Henny took to staying home nights because Flo almost convinced him that it had been his going out in the evenings that made Margy decide to marry so young. Both parents avoided quarreling in the presence of their daughter. Only hissing whispers in the night behind their closed bedroom door indicated that they pursued the familiar tenor of their lives in private.

They had always meant to be good parents; to make their girl happy. But they had kept putting off the time to start. This is only for now, Flo thought. Someday next week, I’ll take time and make something good to eat. Next month I’ll buy a new spread for her bed. She’s been asking for a pink one for so long. Sometime I must ask her if she has any friends—she must have some—and I’ll fix up the house and ask her wouldn’t she like to have them here. Next year maybe I can let her get that new winter coat. Maybe Henny might get a raise, then I could let her keep more of her pay.

Tomorrow—next month—next year. Everything was always going to be better in the future. And suddenly the future had come. It was a brief present. Too soon it would merge into a past to be remembered. And now there were two months of the present left. She tried to do everything in that time. She couldn’t manage the new coat but she dyed Margy’s white seersucker bedspread a pale pink.

DECEMBER, THE MONTH set for the wedding, began to draw in. According to the books Margy read this should have been a happy time; full of anticipation of the ultimate consummation of love, heady with hopes for the future, plans for children, tender with thoughts of how two people who could not live without each other would have each other until life’s end.
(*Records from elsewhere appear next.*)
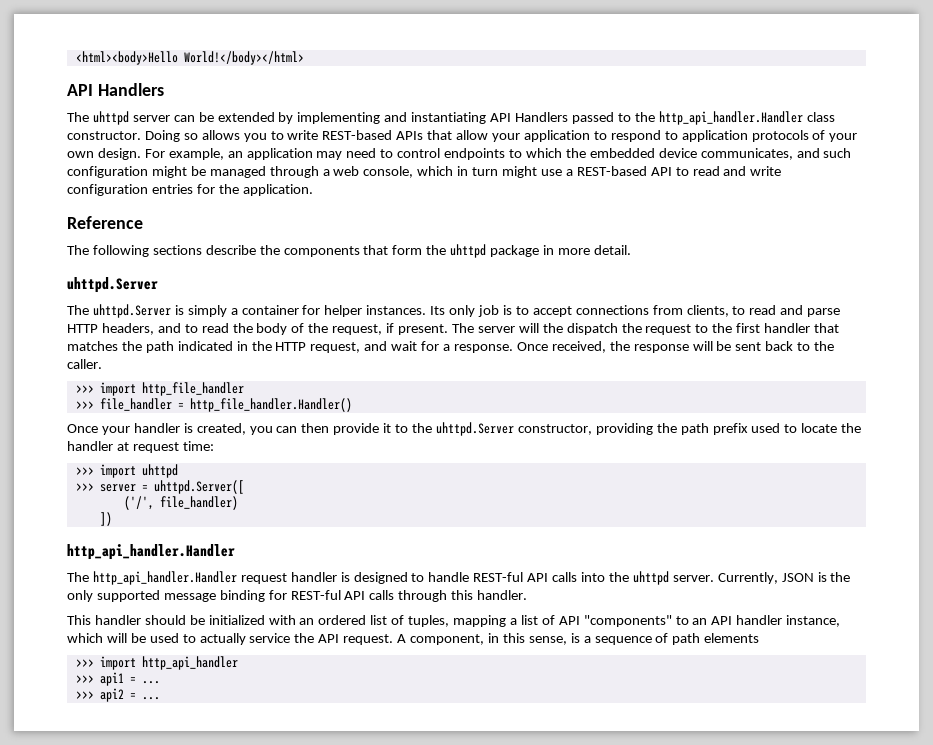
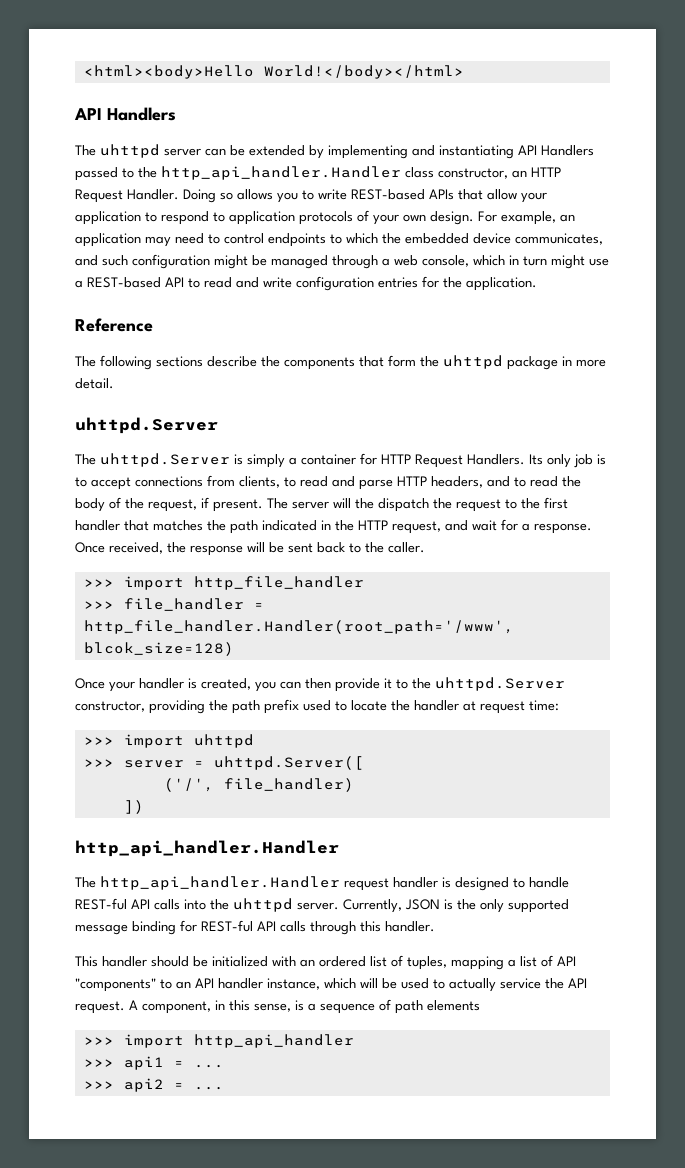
- The uhttpd server can be extended by implementing and instantiating API Handlers passed to the http_api_handler.Handler class constructor.
+ The uhttpd server can be extended by implementing and instantiating API Handlers passed to the http_api_handler.Handler class constructor, an HTTP Request Handler.
- The uhttpd.Server is simply a container for helper instances.
+ The uhttpd.Server is simply a container for HTTP Request Handlers.
- >>> file_handler = http_file_handler.Handler()
+ >>> file_handler = http_file_handler.Handler(root_path='/www', blcok_size=128)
But it wasn’t that way. It was a time of sadness and foreboding. The parents on both sides were unhappy. Both families would miss the financial help of their children. But they were used to economic deprivation and would adjust themselves to it. What saddened most was that the families had counted on marriage lifting their children up out of the environment in which they had been born and reared.



Download



Copyright Disclaimer:
This site does not store any files on its server. We only index and link to content provided by other sites. Please contact the content providers to delete copyright contents if any and email us, we'll remove relevant links or contents immediately.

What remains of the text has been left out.